Task item. Only the lines below, from the one with "text-indent: 2em;" through the one with "-208,22 +208,22 @@", are to be written out, exactly.

Web document revisions
"""

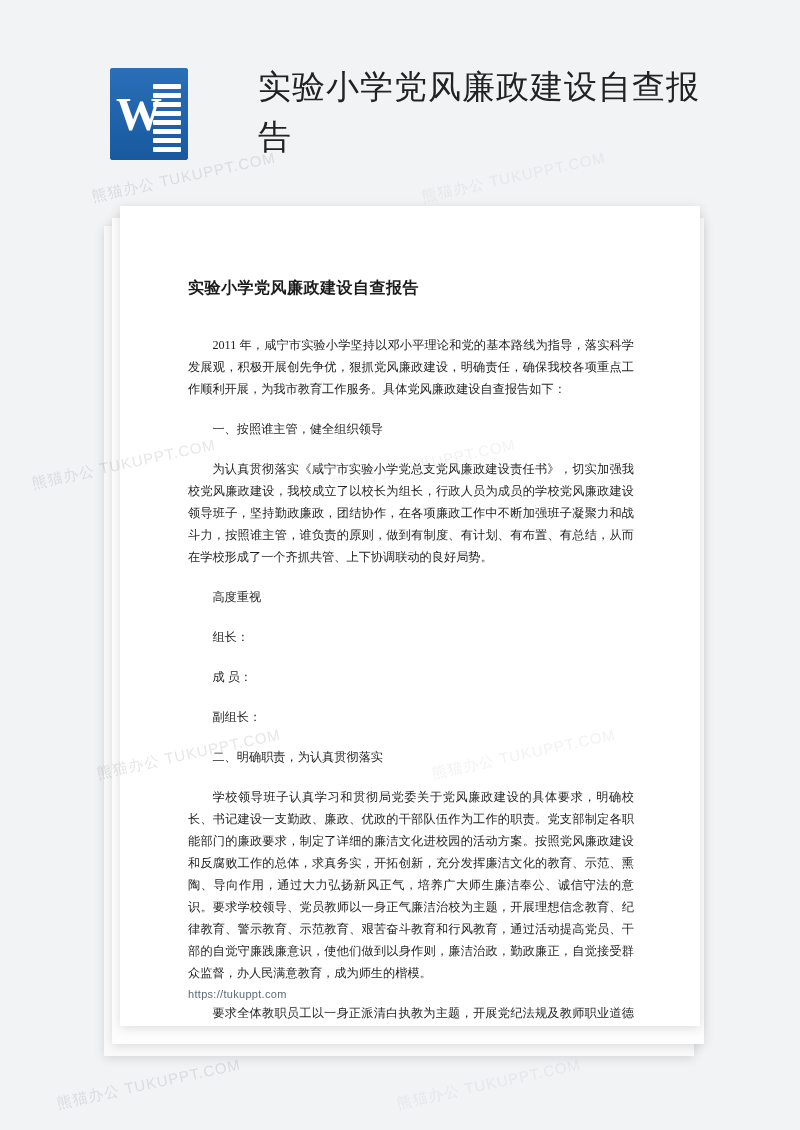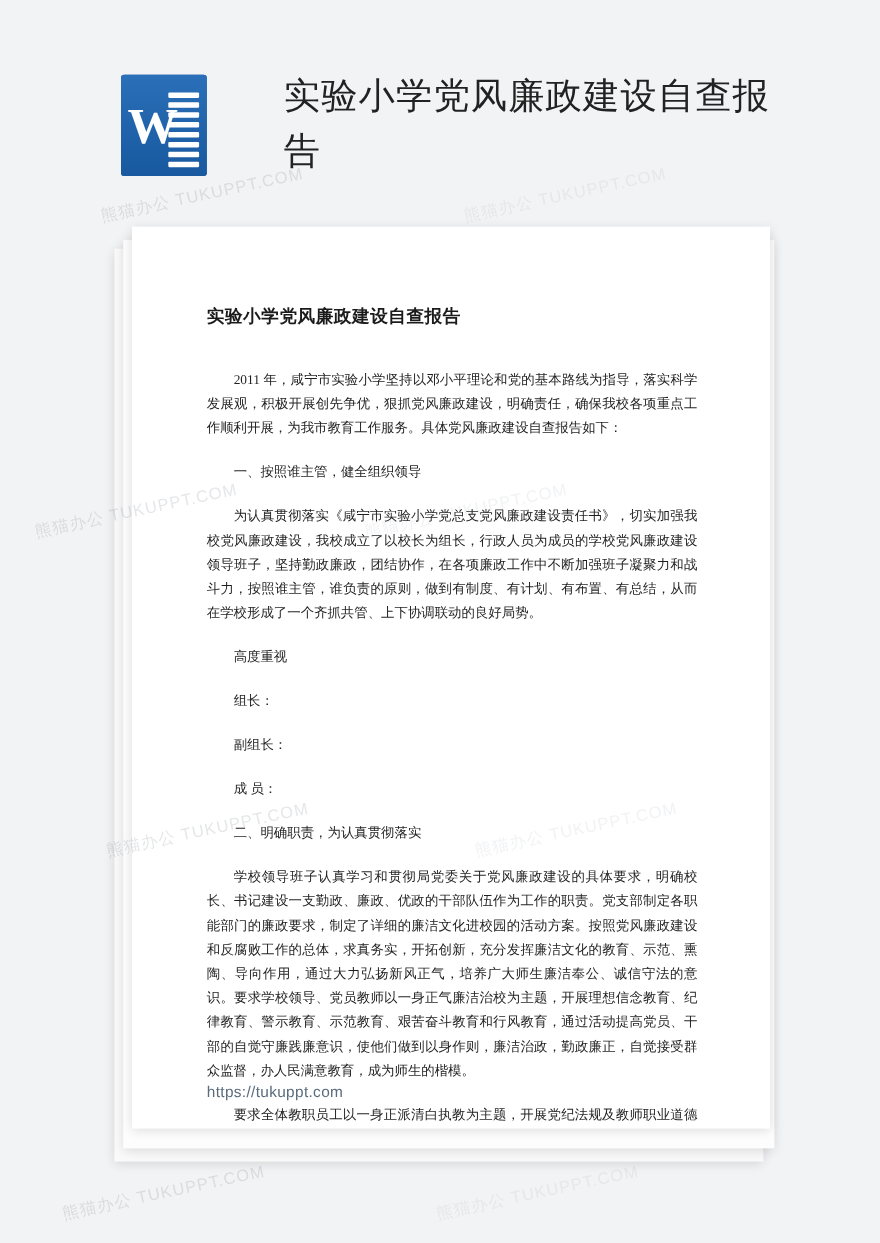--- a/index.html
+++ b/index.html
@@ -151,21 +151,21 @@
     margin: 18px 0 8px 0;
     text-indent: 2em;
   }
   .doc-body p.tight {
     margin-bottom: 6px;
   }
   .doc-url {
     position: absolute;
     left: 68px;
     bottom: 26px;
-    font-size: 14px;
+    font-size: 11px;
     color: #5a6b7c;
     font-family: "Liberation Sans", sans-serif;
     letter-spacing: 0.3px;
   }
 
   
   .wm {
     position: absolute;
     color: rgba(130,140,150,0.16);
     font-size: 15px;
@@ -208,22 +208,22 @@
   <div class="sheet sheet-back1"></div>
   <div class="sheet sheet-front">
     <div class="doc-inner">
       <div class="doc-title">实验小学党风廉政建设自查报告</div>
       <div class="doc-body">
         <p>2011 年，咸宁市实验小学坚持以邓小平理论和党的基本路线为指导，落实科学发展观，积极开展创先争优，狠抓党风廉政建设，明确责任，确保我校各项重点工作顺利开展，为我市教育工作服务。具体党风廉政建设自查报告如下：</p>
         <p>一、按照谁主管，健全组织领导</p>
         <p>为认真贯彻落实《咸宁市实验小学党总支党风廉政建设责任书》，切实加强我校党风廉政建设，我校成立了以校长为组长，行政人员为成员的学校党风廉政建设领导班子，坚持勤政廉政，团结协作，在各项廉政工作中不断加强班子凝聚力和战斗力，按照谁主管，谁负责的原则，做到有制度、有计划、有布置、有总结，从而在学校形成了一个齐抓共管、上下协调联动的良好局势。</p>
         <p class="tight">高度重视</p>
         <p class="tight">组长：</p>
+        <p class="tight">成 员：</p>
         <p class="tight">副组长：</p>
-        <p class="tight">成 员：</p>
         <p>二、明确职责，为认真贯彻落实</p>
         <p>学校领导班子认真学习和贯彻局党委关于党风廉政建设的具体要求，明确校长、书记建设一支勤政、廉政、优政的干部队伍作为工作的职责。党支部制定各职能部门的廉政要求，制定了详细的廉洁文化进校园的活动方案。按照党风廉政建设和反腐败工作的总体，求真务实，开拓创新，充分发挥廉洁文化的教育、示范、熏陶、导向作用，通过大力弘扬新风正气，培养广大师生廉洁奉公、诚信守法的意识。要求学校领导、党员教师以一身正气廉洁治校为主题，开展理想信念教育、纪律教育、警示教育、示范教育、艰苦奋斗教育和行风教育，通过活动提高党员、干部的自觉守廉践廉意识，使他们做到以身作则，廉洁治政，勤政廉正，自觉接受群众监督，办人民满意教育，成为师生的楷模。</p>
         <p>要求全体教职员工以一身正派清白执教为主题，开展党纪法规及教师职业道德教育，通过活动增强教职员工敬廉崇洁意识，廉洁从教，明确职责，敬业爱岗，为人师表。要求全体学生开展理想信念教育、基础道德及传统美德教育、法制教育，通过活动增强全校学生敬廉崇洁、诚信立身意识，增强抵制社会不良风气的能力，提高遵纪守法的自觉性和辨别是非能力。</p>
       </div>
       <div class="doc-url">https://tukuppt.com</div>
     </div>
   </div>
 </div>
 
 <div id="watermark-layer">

"""
"""

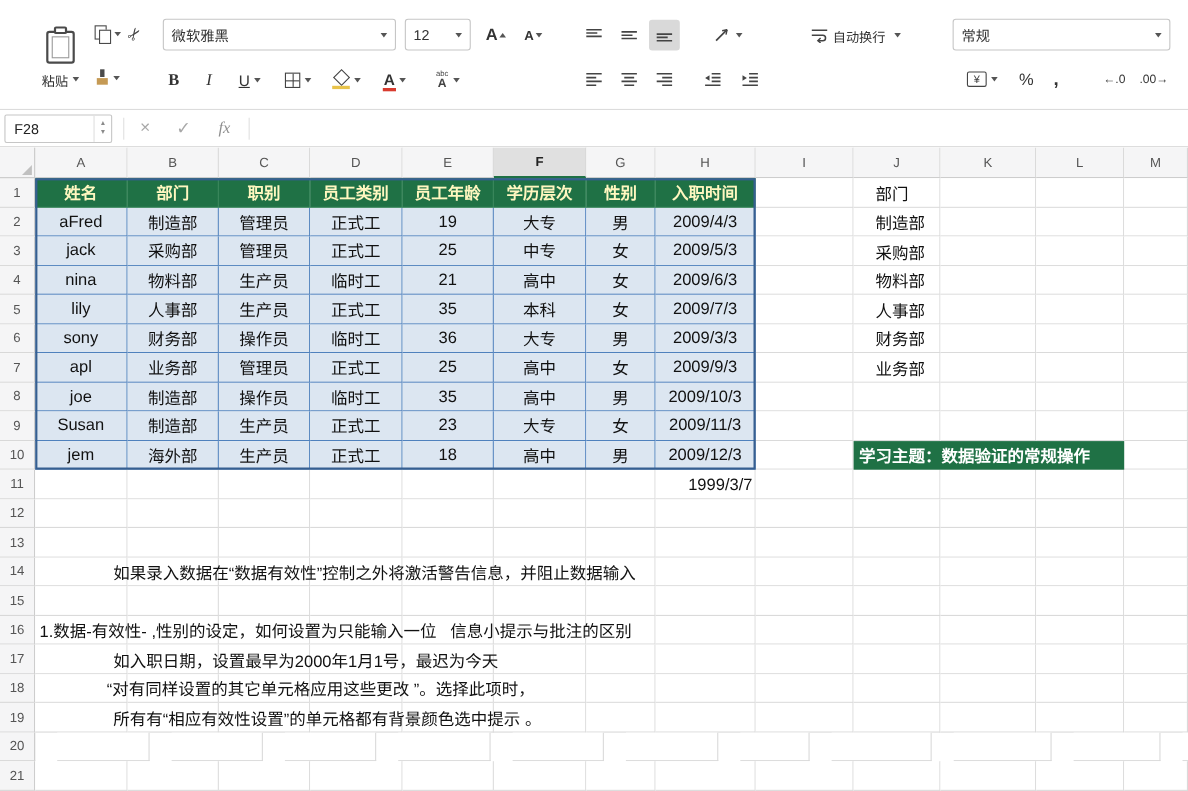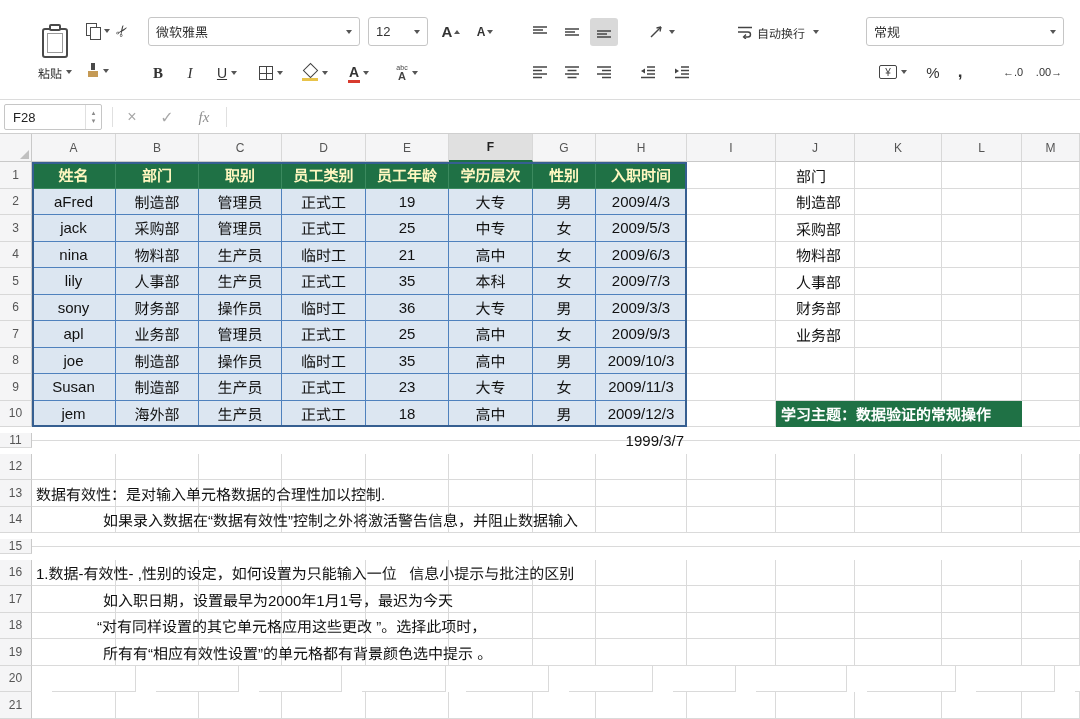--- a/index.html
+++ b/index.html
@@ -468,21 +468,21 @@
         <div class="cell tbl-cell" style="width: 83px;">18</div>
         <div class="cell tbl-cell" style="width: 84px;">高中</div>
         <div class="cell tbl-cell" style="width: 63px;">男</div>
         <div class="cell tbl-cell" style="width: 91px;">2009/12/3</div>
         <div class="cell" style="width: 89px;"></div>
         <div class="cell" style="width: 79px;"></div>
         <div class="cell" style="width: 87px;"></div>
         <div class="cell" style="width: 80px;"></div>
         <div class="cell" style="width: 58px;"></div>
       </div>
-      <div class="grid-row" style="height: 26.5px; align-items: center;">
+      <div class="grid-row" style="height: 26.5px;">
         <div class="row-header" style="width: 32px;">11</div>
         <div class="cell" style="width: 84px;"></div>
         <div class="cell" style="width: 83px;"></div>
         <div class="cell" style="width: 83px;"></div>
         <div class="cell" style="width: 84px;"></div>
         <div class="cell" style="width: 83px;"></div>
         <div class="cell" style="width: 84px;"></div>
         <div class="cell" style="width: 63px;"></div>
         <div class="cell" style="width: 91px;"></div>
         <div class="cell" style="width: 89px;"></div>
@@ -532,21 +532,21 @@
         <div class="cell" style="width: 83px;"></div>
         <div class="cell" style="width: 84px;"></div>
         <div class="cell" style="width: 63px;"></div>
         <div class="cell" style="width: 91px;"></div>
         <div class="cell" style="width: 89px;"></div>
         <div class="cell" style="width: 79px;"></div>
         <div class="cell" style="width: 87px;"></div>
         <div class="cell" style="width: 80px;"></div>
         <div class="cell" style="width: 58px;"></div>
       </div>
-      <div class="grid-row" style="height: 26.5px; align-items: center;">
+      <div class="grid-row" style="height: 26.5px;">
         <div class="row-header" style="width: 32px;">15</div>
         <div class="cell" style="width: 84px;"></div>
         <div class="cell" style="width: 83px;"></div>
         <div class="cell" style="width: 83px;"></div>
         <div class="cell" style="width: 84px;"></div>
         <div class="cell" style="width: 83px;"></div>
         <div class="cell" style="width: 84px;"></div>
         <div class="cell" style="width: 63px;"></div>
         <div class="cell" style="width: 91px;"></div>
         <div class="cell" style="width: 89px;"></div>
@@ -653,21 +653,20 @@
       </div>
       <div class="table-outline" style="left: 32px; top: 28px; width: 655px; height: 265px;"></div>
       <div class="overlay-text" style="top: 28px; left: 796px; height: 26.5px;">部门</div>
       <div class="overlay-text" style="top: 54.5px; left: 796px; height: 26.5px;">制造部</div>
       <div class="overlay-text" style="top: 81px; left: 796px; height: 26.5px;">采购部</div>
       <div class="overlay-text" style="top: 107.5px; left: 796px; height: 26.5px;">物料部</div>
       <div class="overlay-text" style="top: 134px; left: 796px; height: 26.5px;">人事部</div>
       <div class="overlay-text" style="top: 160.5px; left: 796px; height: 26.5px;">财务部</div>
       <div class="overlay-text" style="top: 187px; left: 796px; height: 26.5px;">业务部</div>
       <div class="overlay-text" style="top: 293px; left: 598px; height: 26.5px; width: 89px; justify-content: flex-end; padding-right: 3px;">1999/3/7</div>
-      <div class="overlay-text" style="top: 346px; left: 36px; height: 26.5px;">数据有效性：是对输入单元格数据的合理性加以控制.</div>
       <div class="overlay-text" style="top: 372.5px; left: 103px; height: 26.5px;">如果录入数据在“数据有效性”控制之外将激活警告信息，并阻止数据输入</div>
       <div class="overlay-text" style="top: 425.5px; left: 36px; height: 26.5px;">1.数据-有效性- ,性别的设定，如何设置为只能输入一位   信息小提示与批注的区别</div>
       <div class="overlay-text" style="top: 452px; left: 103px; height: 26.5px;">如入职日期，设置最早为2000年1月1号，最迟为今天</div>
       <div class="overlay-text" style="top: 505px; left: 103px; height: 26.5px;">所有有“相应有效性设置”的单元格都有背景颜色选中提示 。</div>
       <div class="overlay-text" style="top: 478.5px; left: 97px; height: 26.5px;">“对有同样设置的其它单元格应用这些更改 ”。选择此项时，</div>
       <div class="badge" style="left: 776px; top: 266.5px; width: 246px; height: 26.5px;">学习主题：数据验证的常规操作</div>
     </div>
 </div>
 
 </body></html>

"""

Completed exercise.
     text-indent: 2em;
   }
   .doc-body p.tight {
     margin-bottom: 6px;
   }
   .doc-url {
     position: absolute;
     left: 68px;
     bottom: 26px;
-    font-size: 14px;
+    font-size: 11px;
     color: #5a6b7c;
     font-family: "Liberation Sans", sans-serif;
     letter-spacing: 0.3px;
   }
 
   
   .wm {
     position: absolute;
     color: rgba(130,140,150,0.16);
     font-size: 15px;
@@ -208,22 +208,22 @@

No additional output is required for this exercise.